■ Problem to work on: An exact copy of all the data is needed, with every picture left out.

#### Records provided ####

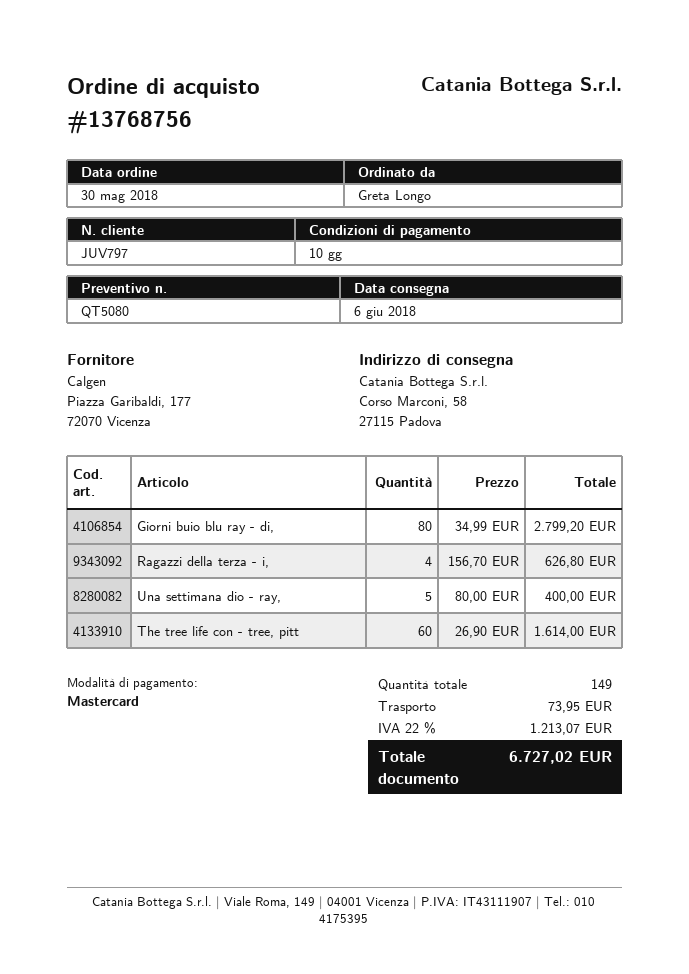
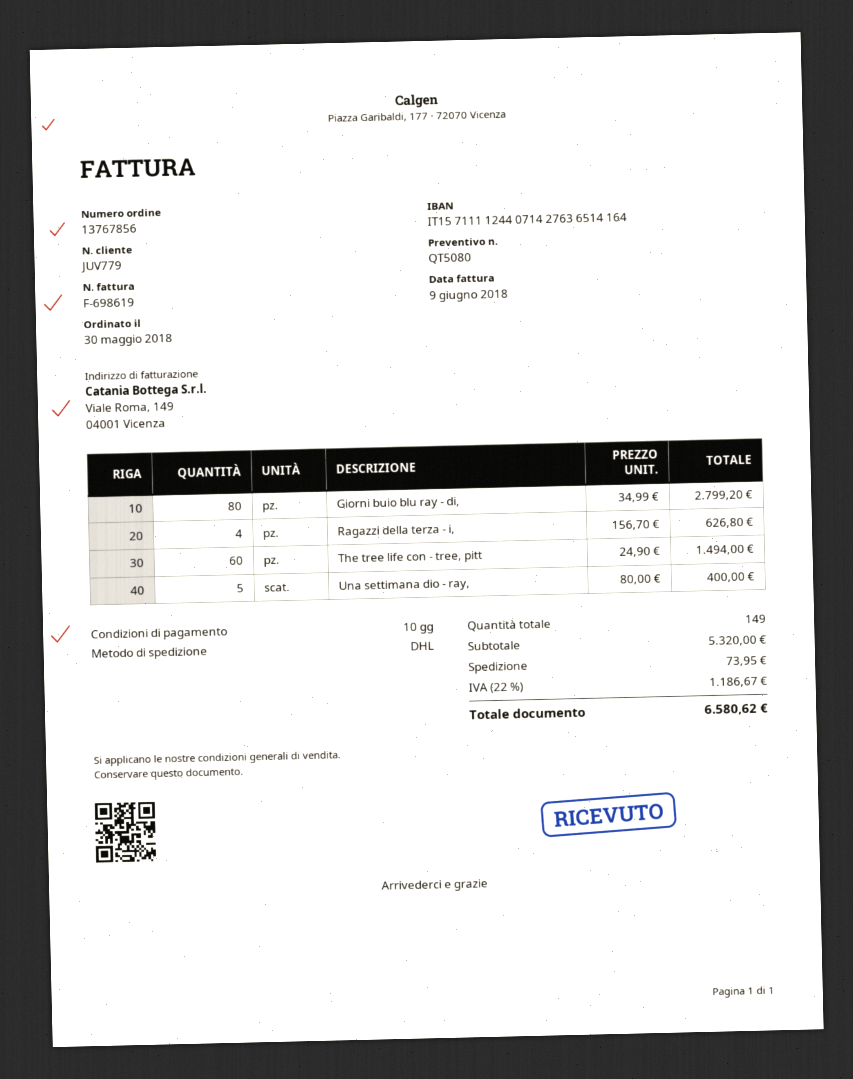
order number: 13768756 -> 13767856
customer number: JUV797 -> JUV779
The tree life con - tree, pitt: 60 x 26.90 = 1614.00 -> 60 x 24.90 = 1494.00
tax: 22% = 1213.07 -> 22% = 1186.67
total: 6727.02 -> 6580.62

####

■ Completed task:
order number: 13768756 -> 13767856
customer number: JUV797 -> JUV779
The tree life con - tree, pitt: 60 x 26.90 = 1614.00 -> 60 x 24.90 = 1494.00
tax: 22% = 1213.07 -> 22% = 1186.67
total: 6727.02 -> 6580.62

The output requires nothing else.